Aim of the exercise ▸ Go over the records and count each line that has the string "Seeking". Give the number and nothing else.

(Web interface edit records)

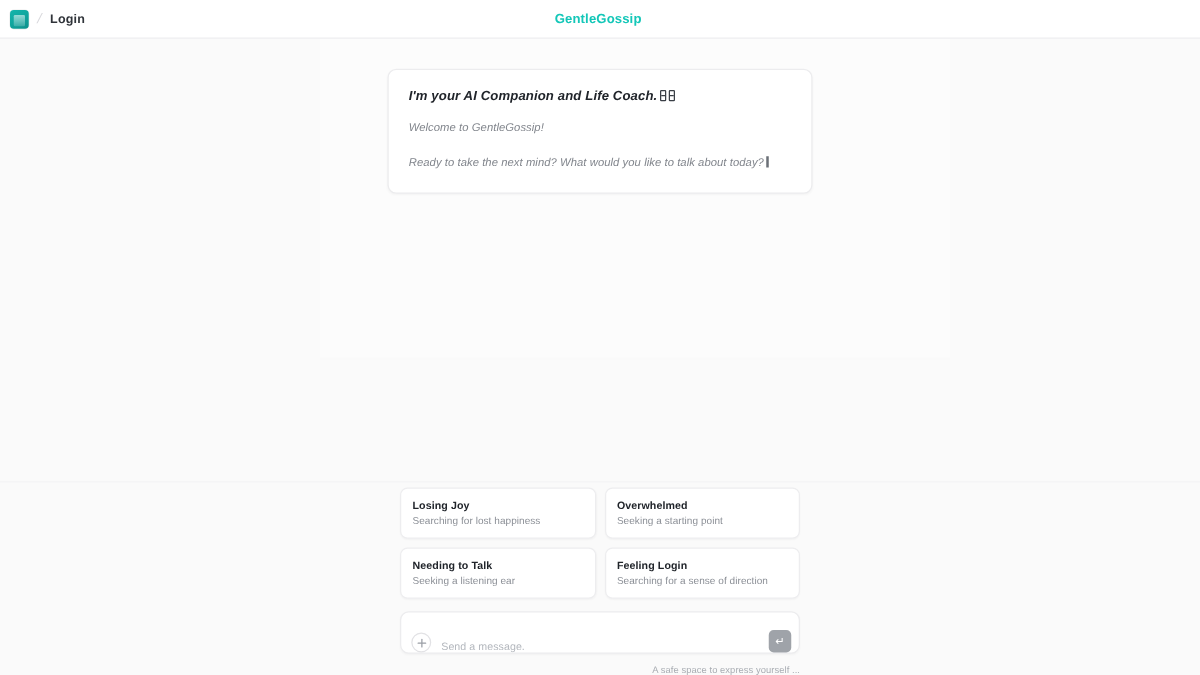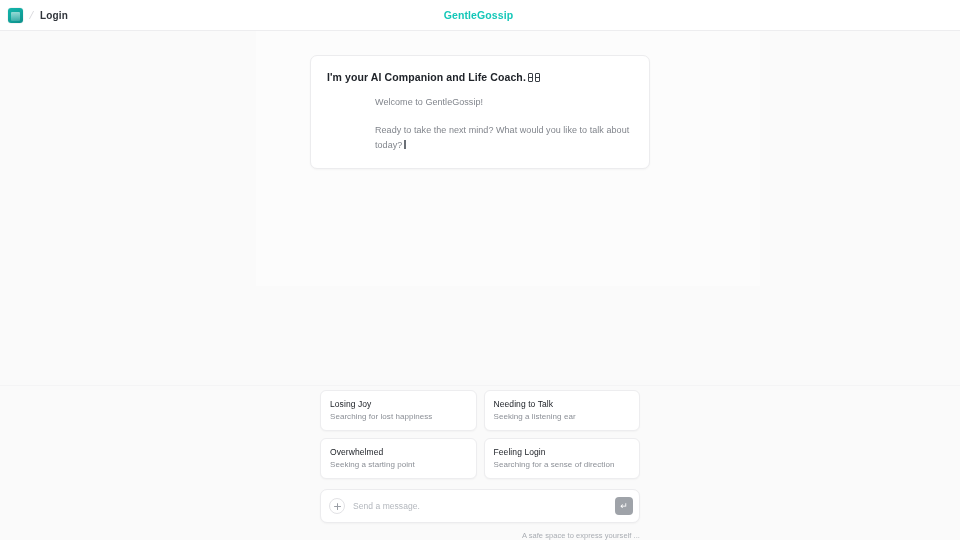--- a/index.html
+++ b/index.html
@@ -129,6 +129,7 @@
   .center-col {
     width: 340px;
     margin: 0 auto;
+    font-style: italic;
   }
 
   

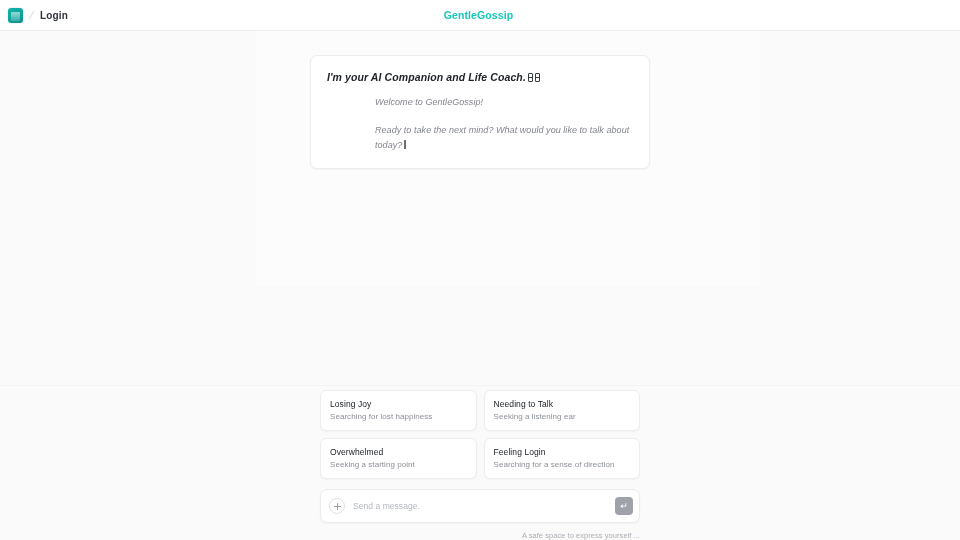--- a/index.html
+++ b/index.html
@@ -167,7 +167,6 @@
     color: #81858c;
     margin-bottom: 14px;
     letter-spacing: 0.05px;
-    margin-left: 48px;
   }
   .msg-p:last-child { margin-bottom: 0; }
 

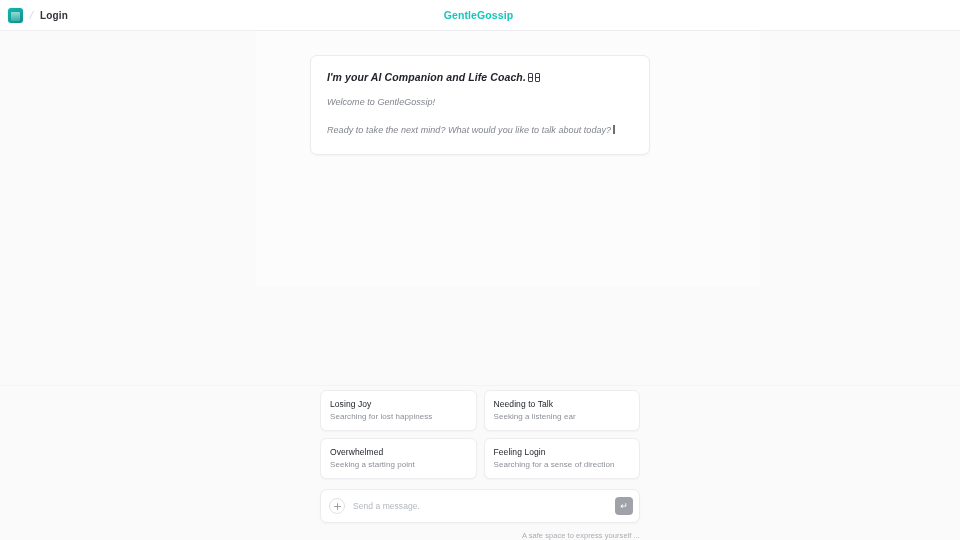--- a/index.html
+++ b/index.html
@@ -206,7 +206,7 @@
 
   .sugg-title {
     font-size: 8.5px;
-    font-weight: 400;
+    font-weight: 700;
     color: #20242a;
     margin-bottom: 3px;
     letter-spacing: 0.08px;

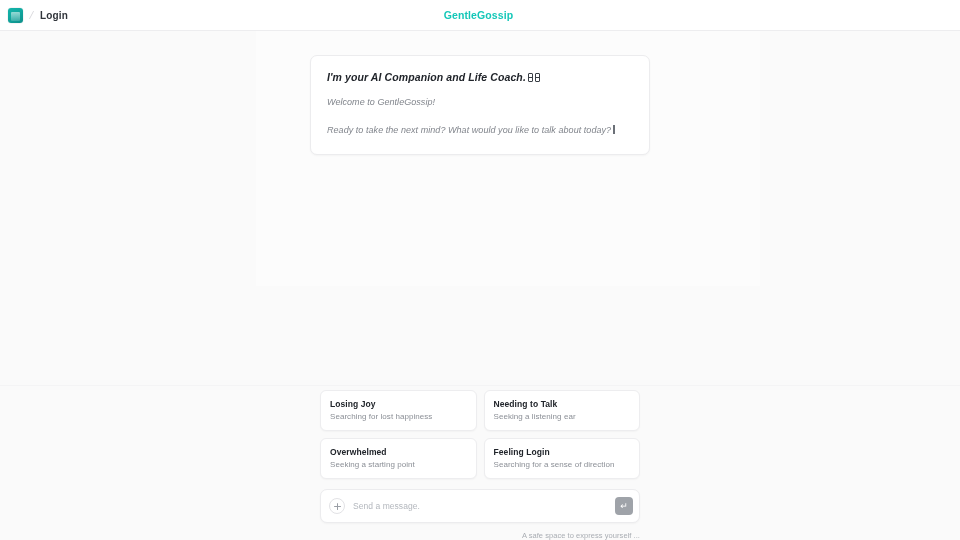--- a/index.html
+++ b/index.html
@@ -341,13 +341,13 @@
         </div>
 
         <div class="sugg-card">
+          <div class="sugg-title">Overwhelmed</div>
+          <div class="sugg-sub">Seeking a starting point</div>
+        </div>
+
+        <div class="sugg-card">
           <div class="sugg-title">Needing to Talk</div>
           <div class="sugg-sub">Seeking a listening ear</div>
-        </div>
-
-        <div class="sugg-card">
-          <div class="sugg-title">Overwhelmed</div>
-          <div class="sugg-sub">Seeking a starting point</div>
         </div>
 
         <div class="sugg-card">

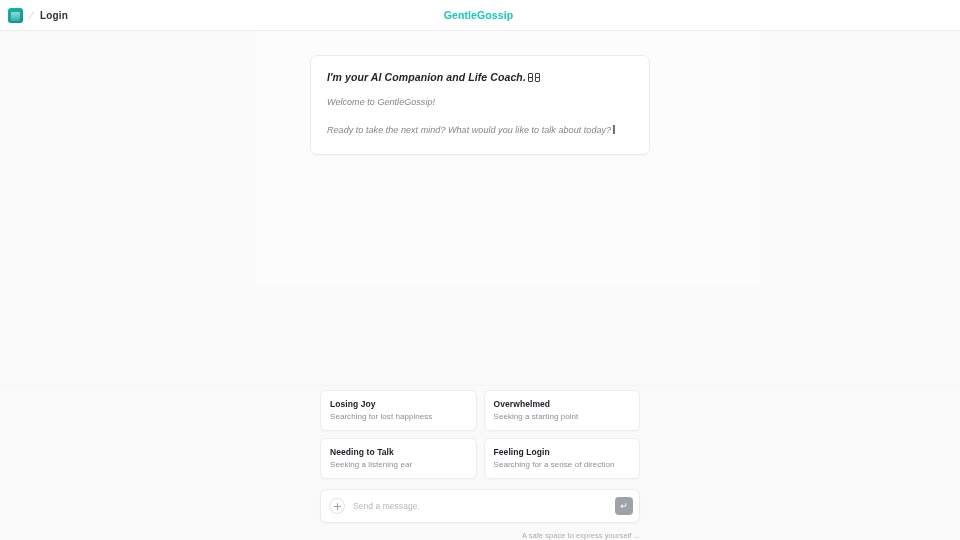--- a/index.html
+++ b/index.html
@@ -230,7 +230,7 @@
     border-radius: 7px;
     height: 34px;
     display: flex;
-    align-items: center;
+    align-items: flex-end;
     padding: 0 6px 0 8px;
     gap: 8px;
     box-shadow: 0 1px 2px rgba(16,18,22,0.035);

Result ▸ 3